Russell Wilson refutes reports of divided Seahawks locker room
RENTON, Wash. – Russell Wilson has a declaration to make.
It has nothing to do with locker-room friction or any alleged feud with a certain, departed wide receiver.
“To be the starting quarterback for the Seattle Seahawks, come on!” Wilson said Thursday, almost scoffing at the thought that is a contentious – or controversial – position to be in.
“It doesn’t get any better.”
After the week he and his team just had, that’s saying something.
On his way out to practice at the Virginia Mason Athletic Center, Wilson was more expansive than expected while addressing a New York Daily News report from the previous day that there is a rift in Seattle’s locker room between a pro-Wilson and anti-Wilson camp and that Percy Harvin, whom Seattle traded to the New York Jets last Friday, was “an accelerant” to that divide.
“There’s no division in our locker room. There’s none at all,” Wilson said three days before Seattle (3-3) plays at Carolina (3-3-1). “If anything, I think we’ve continued to build, continued to grow. I truly believe that.
“I believe the guys that we have in the locker room believe that we can go 1-0 (each week), that we still can be a championship team. Those are the guys that we have sitting in this room every day.”
As for Harvin, a native of Virginia Beach, Virginia, who at 26 is six months older than Wilson?
“Percy and I never had differences,” Wilson said.
Wilson, from Richmond, Virginia, said he and Seattle’s now-former $11 million receiver have more in common than some believe.
“He’s a guy that we had a lot of similarities, probably, if anything,” Wilson said. “We are both guys that want to compete at the highest level, want to win every single time we step on the field, want the ball in our hands to make the big play and everything. I’m not sure why the media wants to try to blow everything out of proportion. That’s just part of it, I guess. It’s part of it and you have to deal with it.
“Like I always tell you guys: Ignore the noise.
“Percy’s a Virginia guy. I wish nothing but the best for him.”
Wilson wasn’t done there. That’s because the questions that have been bouncing around the country all week weren’t finished, either. The quarterback who last weekend in the 28-26 loss at St. Louis became the first NFL player with 300 yards passing and 100 yards rushing in a game sees the environment in which he prepares each week as the opposite of toxic.

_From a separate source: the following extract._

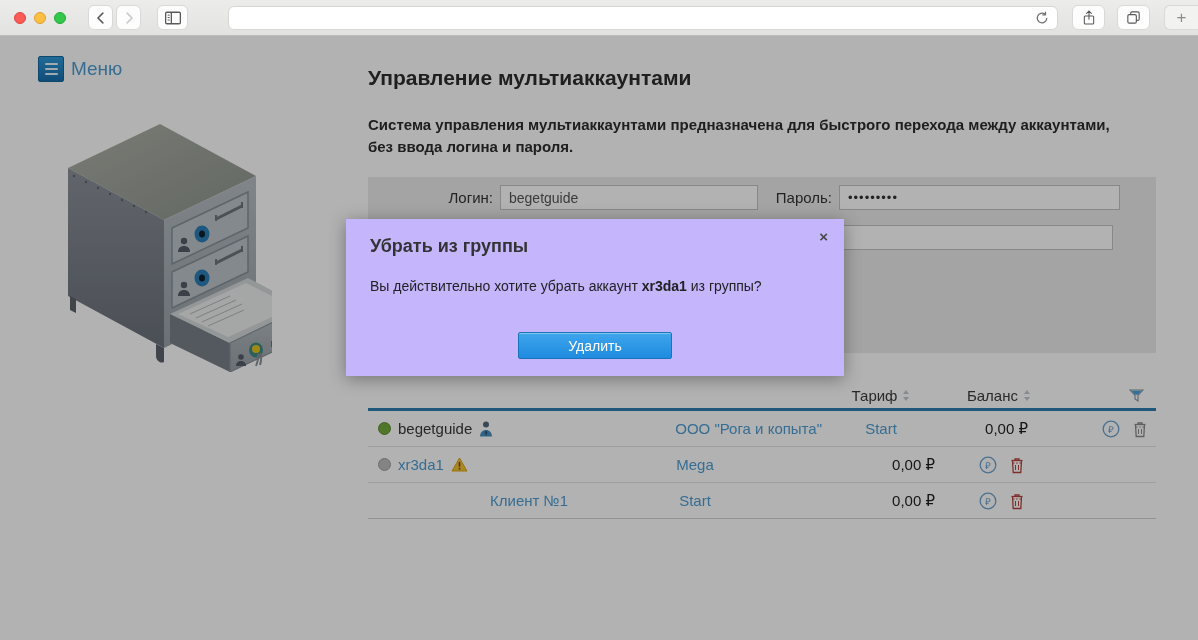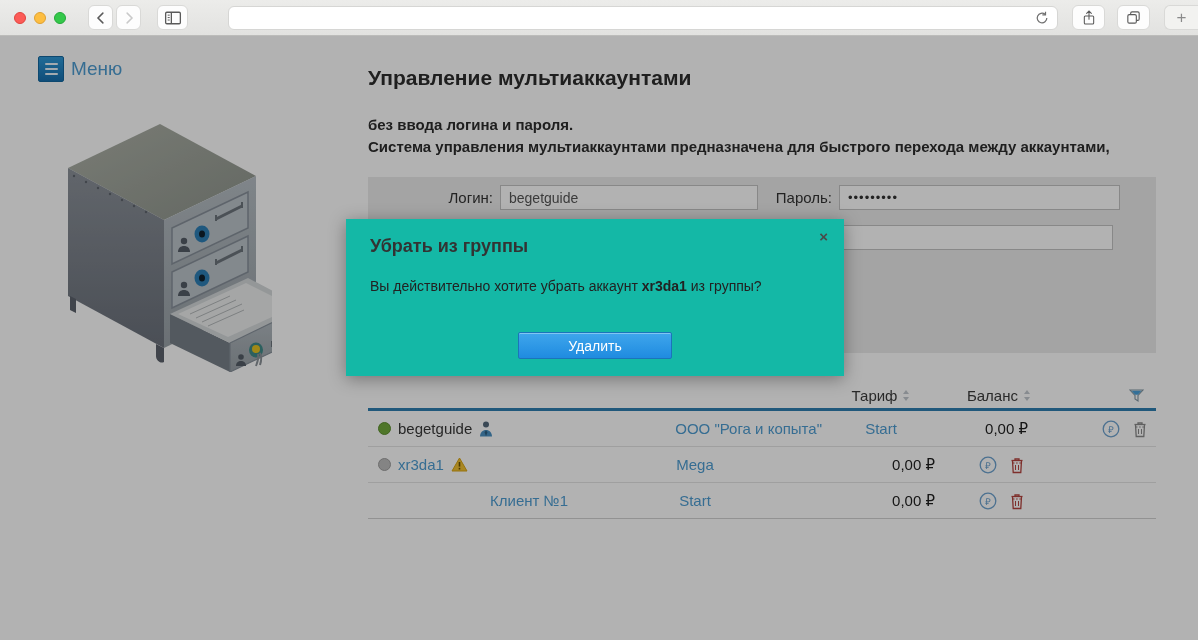"без ввода логина и пароля." div { order: before "Система управления мультиаккаунтами" -> after "Система управления мультиаккаунтами" }
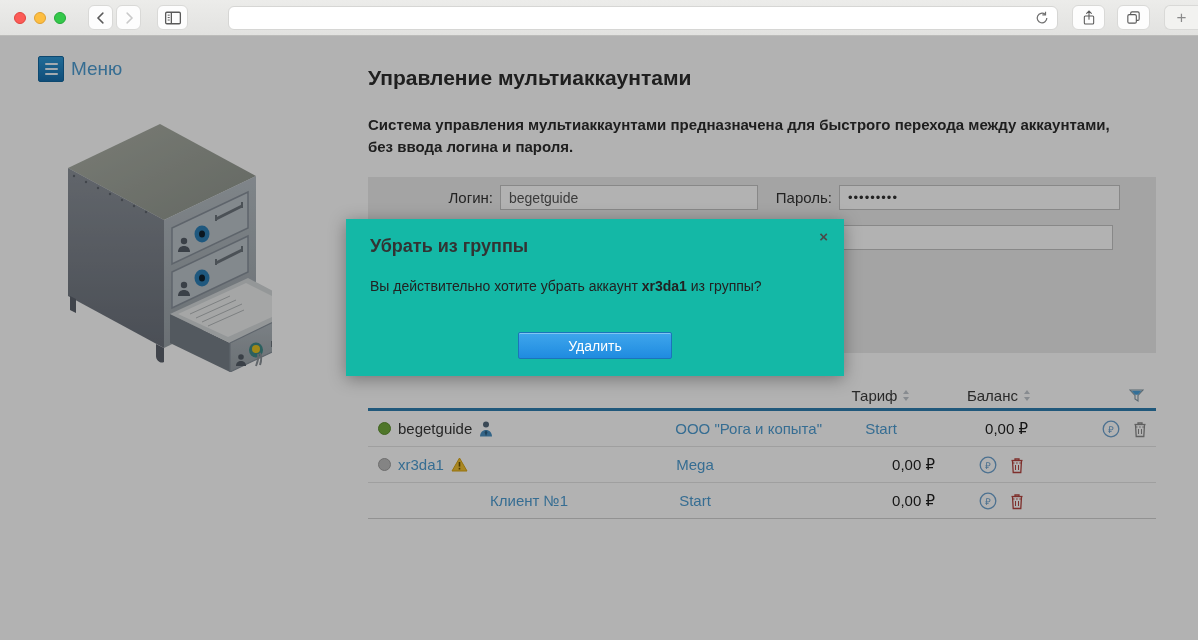"Убрать из группы" .modal { background: #14b8a6 -> #c4b5fd }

“Our locker room is great,” Wilson said. “We have guys that are very positive, guys that really want to work and really want to win. That’s what we need. We need that, for sure. And we have that. We are relying on that, the positive mentality of the guys that we have in the room.”
Some of this is what happens to Super Bowl champions. They get more national attention. Put another way: Who was dissecting the psychology of Seattle’s locker room at this time last year? How many outside the Pacific Northwest even noticed there was an NFL locker room in Seattle at this time last year?
Wilson agrees with that.
“Especially when you’ve won a Super Bowl, especially when things have gone really well, I think a big part of it is also to be able to block a lot of the noise,” Wilson said. “I don’t watch ESPN. I don’t read y’all’s articles – no offense. I just stay away from it all.
“I think that’s a major part of it for me, because I have complete confidence in who I am. I have complete confidence in the person I am striving to be every day.”
Wilson said he has gained confidence in the Seahawks’ offense after it gained 463 yards last weekend at St. Louis. It was Seattle’s most yardage since last Nov. 10 at Atlanta.
“I believe we had 12 explosive plays against the Rams. Those are things that we can do. We have those types of players,” Wilson said.